From our experience, we have found that leaders across the globe agree that engaging their talent is their top priority. They know the dramatic difference that a team like Western Digital can make. They know that the ultimate competitive advantage belongs to organizations that can get the best contribution possible from the best people they can find. It means inspiring and engaging people so they choose to bring their best consistently.


So, if so many leaders are aware of opportunity associated with having a winning culture, why is there no “outbreak” of great cultures? Every team, every organization has a culture. Very few have a winning culture. In fact, the majority of working people self-report that they are unengaged or actively disengaged from the work. Leaders have failed to inspire the vast majority of their workforce, thus losing what tens of millions of people could contribute.




One of the main causes for such widespread disengagement is that too many business leaders simply don’t know how to engage their people. As a client of ours told us, “When I graduated from law school, I came out with the very best academic, analytical, research, and legal tools. But what I was not trained on, and what I was not prepared for on day one, was how to coach and engage people. Everything I do has to be done with other people. Everything depends on what I was never taught to do.”


At FranklinCovey we know culture makes all the difference, yet too many organizations and leaders leave building their culture to chance. We’re reminded of the quote by acclaimed management expert Peter Drucker, “Culture eats strategy for breakfast, and it’s only when you fully understand what this means that you’ll lead a successful company.”

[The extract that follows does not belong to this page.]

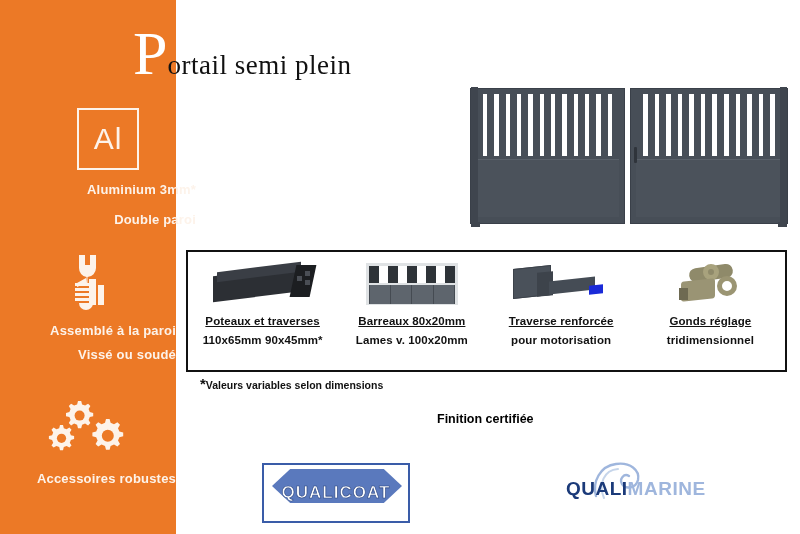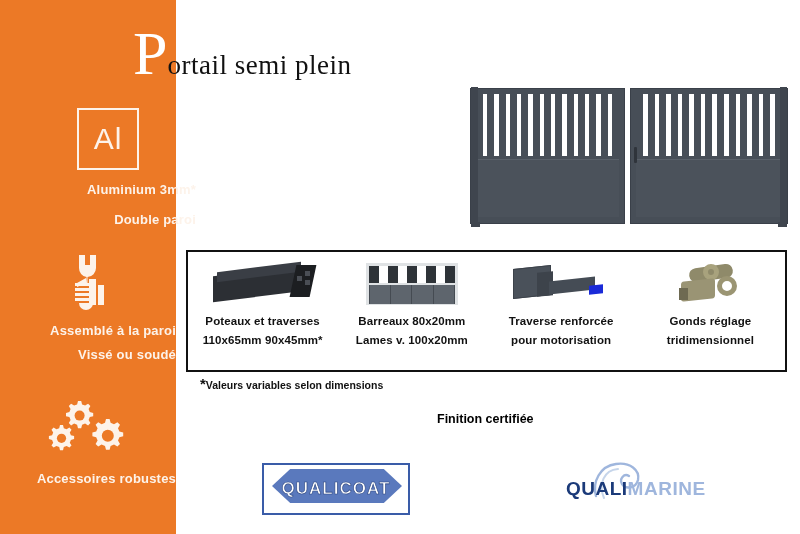"Poteaux et traverses" .feat-l1 { text-decoration: none -> underline }
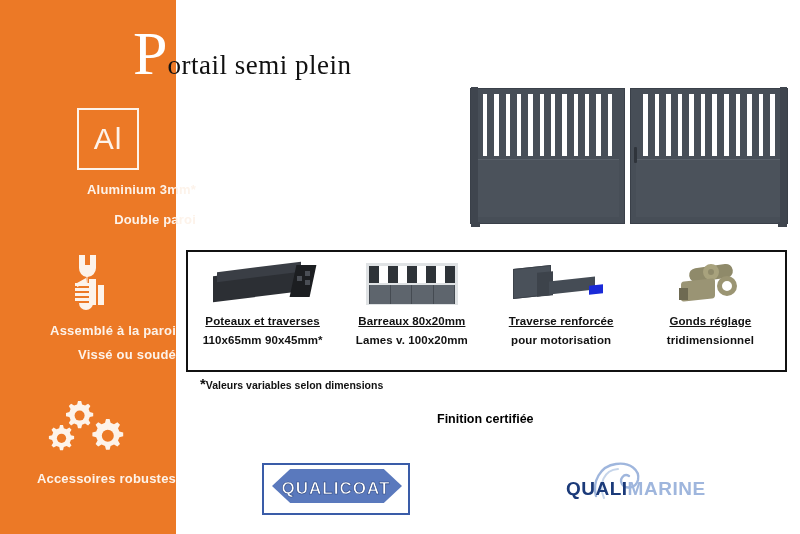"QUALICOAT" .qualicoat { height: 52px -> 60px }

Great cultures — the kind that become a competitive advantage — don’t just happen. They are a deliberate creation. They require a framework for implementing a common language and approach. They require deep personal effectiveness in every role. They require leadership at every level, with clarity around the organization’s key goals and top priorities, and a process for executing these priorities. They require trust and loyalty among (and beyond) the team.


(Offset like a quote: According to the survey on global CEO performance by Stanford University, engaging people is rated the “to weakness” of CEOs.)


A leader’s main job is to build that kind of culture. As author Ram Charan said, “The culture of any organization is simply the collective behavior of its leaders. If you want to change your culture, change the collective behavior of your leaders.”


The teams I’ve written about, representing UNC women’s soccer and those at Western Digital have demonstrated the remarkable results that come from establishing a deliberate winning culture. Creating a culture and a framework where employees thrive, contribute, and perform is within every leader’s reach.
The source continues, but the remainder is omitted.